A placebo and caffeine condition were introduced for comparison. Two considerations led us to the inclusion of a caffeine condition. Firstly, an additional condition increased the subject's uncertainty about the applied drug. Secondly, a response decrease was expected to occur over time even in the placebo condition and caffeine was thought to counteract this response decrease. A decrease of the N100/N100m amplitude as a result of ongoing stimulation is well described in electroencephalography (EEG) and magnetoencephalography (MEG) studies (EEG: May et al, 1994; Picton et al, 1976; Roeser and Price, 1969; MEG: Rosburg et al, 2000, 2002). Studies on MMN have revealed so far equivocal results. May et al (1994) observed no alteration of the MMN over time, while a clear decrease of the MMN amplitude was found in the study of McGee et al (2001) already after 10 min recording time. The chosen caffeine dose (100 mg) was slightly higher than the amount of caffeine usually contained in a European cup of coffee (80 mg).
We aimed to study a possible long-term habituation of the MMN by the introduction of four MMN measurements for each condition (one baseline and three consecutive measurements after drug intake). This design also enabled us to investigate possible drug effects over time. Drug effects on more controlled attention processes were additionally assessed by a visual attention task.
METHODS
Subjects
A total of 12 young healthy subjects (six males) with an average age of 24.2 years (range from 20 to 27 years) took part in the study. Subjects were not included if they had any history of neurologic, psychiatric, or other medical disease, or if they had first-degree relatives with psychiatric diseases. All subjects were students paid for their participation (80 ɛ total). In all, 10 of them were modest coffee consumers (0.5–2 cups per day), two consumed no coffee at all. None of the participants reported a regular intake of any drug, except contraceptives, but two subjects (both male) were occasional cannabis users. Subjects were instructed to avoid any smoking, alcohol and coffee drinking, or intake of any other drug (except contraceptives) 48 h prior to a session. All subjects were known from earlier experiments or were tested before their participation whether they produced stable neuromagnetic fields with a sufficient signal-to-noise ratio. After thorough information all participants gave written informed consent. The study was approved by the local ethics committee of the University of Jena.
Procedure
Subjects were tested on three experimental days which were separated by at least 48 h in each of the following conditions: after the administration (a) of 1.25 mg lorazepam (Tavor Expidet®, Whyeth), (b) of 100 mg caffeine (Coffeinum purum, Berlin-Chemie) and (c) of a placebo pill. All drugs were given with 100 ml water. The order of conditions was counterbalanced and all the sessions took place at the same daytime (starting about 0830). Subjects and the junior investigator (VM) collecting the data were not aware of the drug that was applied.

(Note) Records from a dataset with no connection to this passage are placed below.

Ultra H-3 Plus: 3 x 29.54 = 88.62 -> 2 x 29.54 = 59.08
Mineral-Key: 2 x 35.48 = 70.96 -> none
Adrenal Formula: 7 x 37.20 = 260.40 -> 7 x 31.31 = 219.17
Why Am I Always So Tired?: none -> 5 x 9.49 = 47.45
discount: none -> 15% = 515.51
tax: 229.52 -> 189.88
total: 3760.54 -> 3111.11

However, since benzodiazepines affect the capability for driving, subjects were told after the lorazepam session that they had been given a benzodiazepine and that they had to avoid car driving or cycling for the next 48 h. If necessary or wished by the subjects, they were afterwards accompanied to their home.

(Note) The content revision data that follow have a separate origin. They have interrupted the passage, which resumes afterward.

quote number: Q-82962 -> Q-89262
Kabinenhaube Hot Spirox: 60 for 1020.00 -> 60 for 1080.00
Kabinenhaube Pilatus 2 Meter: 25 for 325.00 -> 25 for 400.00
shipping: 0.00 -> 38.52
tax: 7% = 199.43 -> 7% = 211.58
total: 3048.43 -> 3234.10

Neuromagnetic fields were recorded within a magnetically shielded room (Vacuumschmelze, Hanau, Germany) about 25 min before drug intake and 45, 105, 225 min thereafter. In order to obtain information about the impact of the applied drugs on controlled attention processes, the participants were further required to perform a computer administered attention test (Continuous Performance Test Munich—CPT-M) 60 min before the drug application and 25, 85, 145, and 205 min after it. Blood pressure (BP) and pulse (PR) were measured by an automatic sphygmomanometer (Bosch medicus, Bosch+Sohn, Jungingen, Germany) before drug application, immediately after it and then every 30 min.
CPT
The CPT-M contains a pseudorandomized sequence of numerals (2,4,6,8,0), with a low background contrast presented at a stimulus frequency of 1/s. In our experiment, each numeral appeared for 42 ms on the computer screen. Subjects were asked to press the space key as fast as possible when the target stimulus (numeral 0) appeared. Targets had a probability of p=0.25. Before testing, subjects were introduced to the CPT-M by learning trials. Overall, the CPT-M is a relatively exclusive attention test with a low load of working memory (Kathmann et al, 1996). Although it contains nearly no memory component, the test is quite difficult to perform because of its high stimulus frequency and the low contrast of the stimuli. Kathmann et al (1996) demonstrated the sensitivity of this test for the study of pharmacological interventions, by investigating the effects of lorazepam, alcohol, and scopolamine in healthy subjects. The reader is referred for more detailed information on the CPT-M to Kathmann et al (1996) and Mass et al (2000).
Neuromagnetic Recordings
Recordings were carried out with a 31-channel neuromagnetometer system (Philips Medical Systems, Hamburg, Germany) positioned contralaterally to the stimulated ear over the left temporal lobe. The trials had a length of 512 ms with a 100 ms prestimulus interval, and a sampling rate of 1000 Hz was used. The sensor array (diameter about 150 mm) was centered over the T3 location of the international 10–20 electrode placement system. Subjects were instructed to ignore the tones and to inhibit any eye movements. The localization of the head before and after each block was provided by means of five orthogonal coils of 5 mm diameter affixed to the head. Prior to each session, the positions of these coils were digitized in relation to three anatomical landmarks (left and right preauricular points, and nasion) by an Isotrak II system (Polhemus Inc., Colchester, VT, USA). These reference points were employed in order to match the MEG data with high-resolution magnetic resonance images performed on a 1.5 T GYROSCAN (Philips Medical Systems, Hamburg, Germany; recording parameters: 3D-Flash-sequence producing 256 sagittal images of 1 mm slice thickness with a 256 × 256 matrix covering the entire head). The digitizing of the coil positions was repeated after the second recording and at the end of the sessions in order to control the coil positions over the total experiment. The electrooculogram (EOG) was recorded with a pair of sintered Nihon–Kohden silver–silver chloride electrodes, one positioned below and one on the outer canthus of the left eye.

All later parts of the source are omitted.